Data extract:
++++++++++

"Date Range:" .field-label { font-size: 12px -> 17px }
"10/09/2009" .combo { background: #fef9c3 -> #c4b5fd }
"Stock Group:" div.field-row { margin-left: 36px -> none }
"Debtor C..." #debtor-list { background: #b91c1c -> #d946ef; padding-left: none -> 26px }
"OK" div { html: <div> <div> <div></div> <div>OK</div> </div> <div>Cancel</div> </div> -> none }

++++++++++

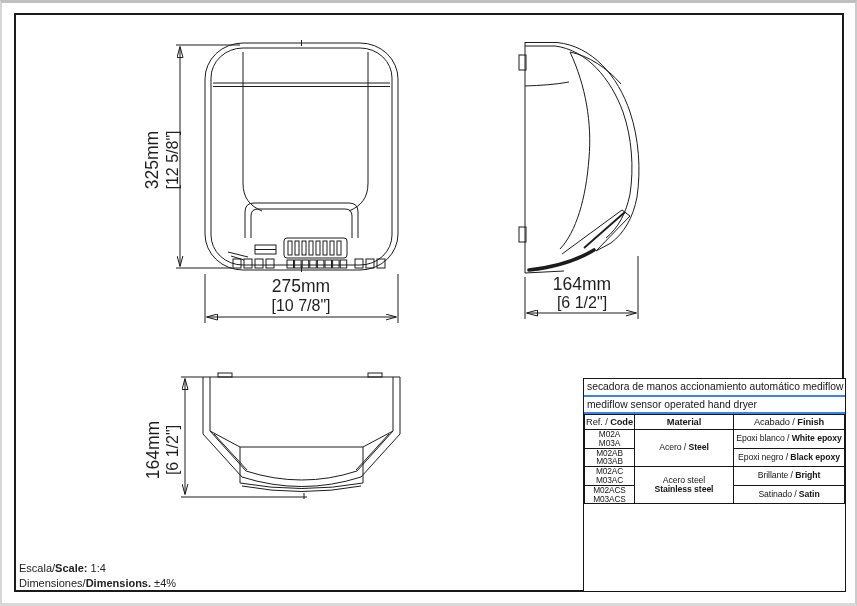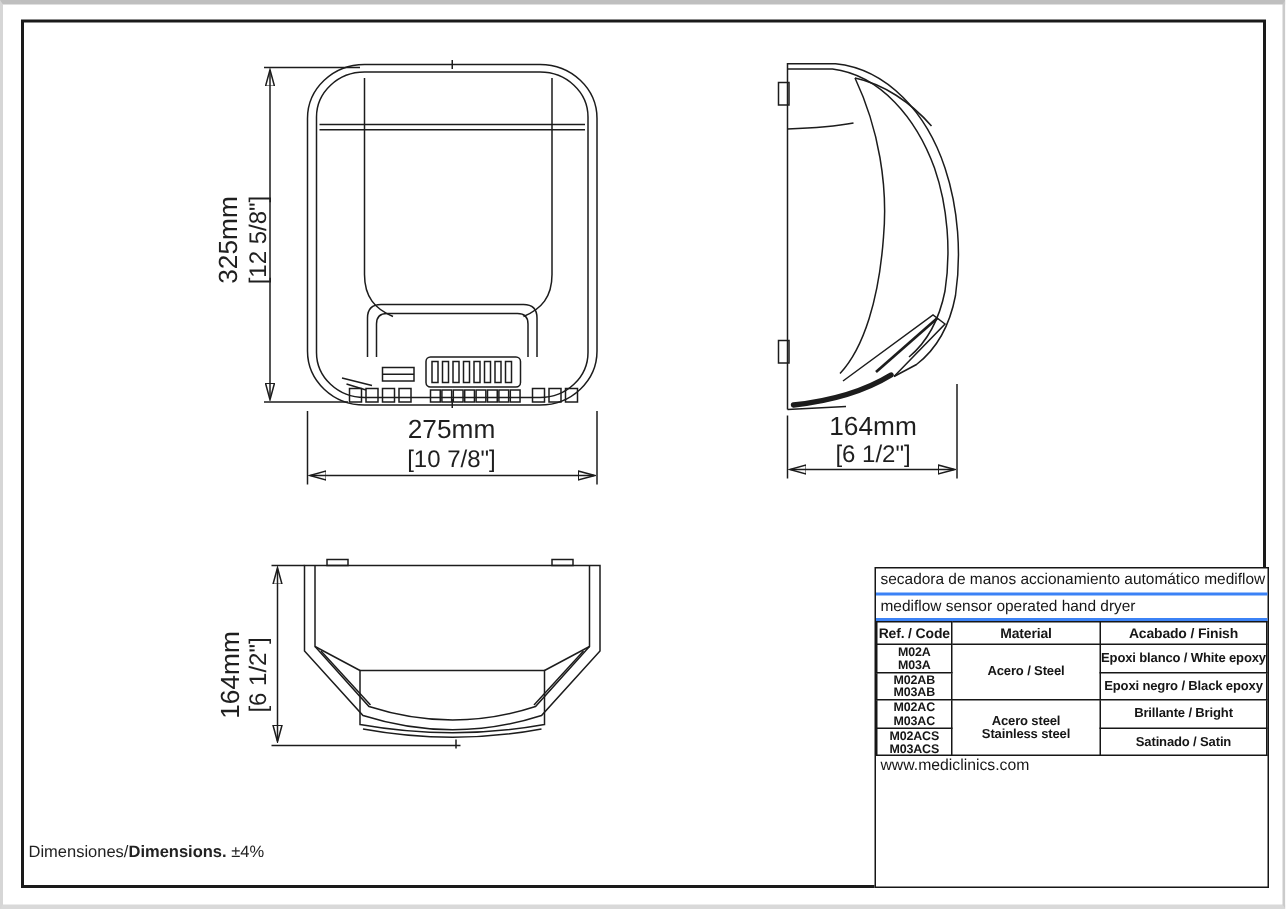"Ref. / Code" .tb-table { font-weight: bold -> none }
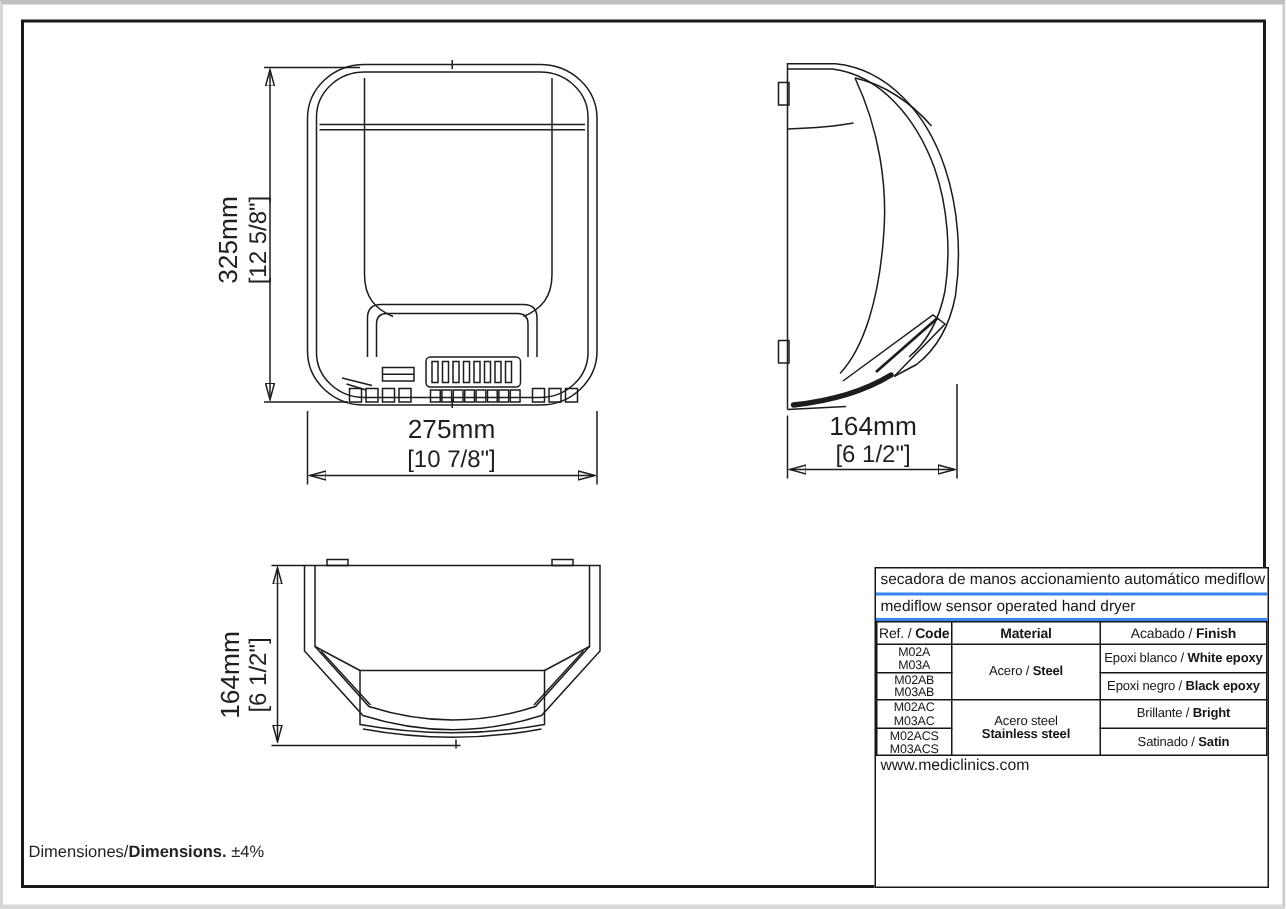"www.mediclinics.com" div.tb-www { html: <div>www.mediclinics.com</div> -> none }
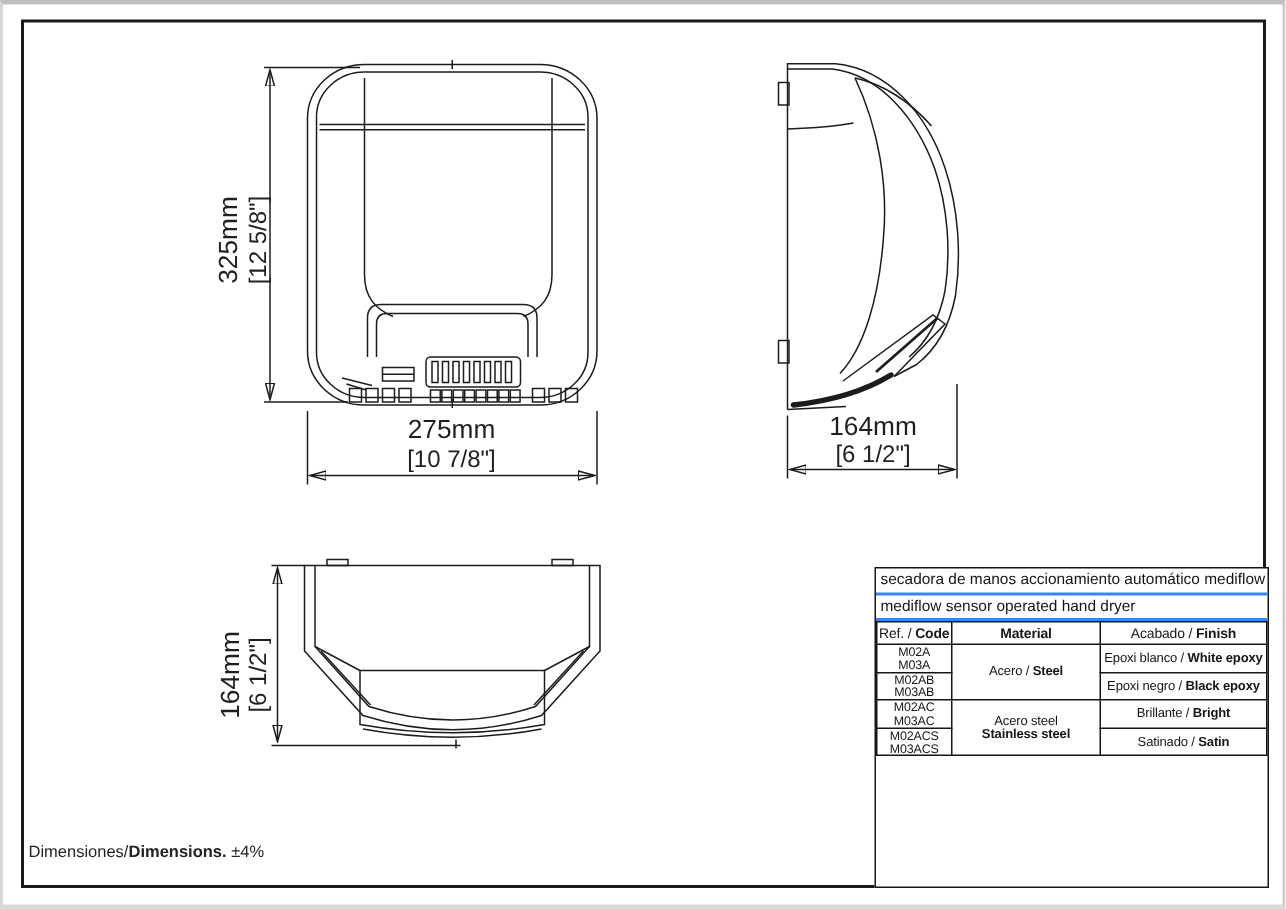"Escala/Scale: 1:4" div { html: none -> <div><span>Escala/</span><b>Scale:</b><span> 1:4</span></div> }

++++++++++

The answer is the lines above from the one with "html: <div>www.mediclinics.com</div> ->" to the one with "html: none ->", set down exactly, with no pictures.

Answer section:
"www.mediclinics.com" div.tb-www { html: <div>www.mediclinics.com</div> -> none }
"Escala/Scale: 1:4" div { html: none -> <div><span>Escala/</span><b>Scale:</b><span> 1:4</span></div> }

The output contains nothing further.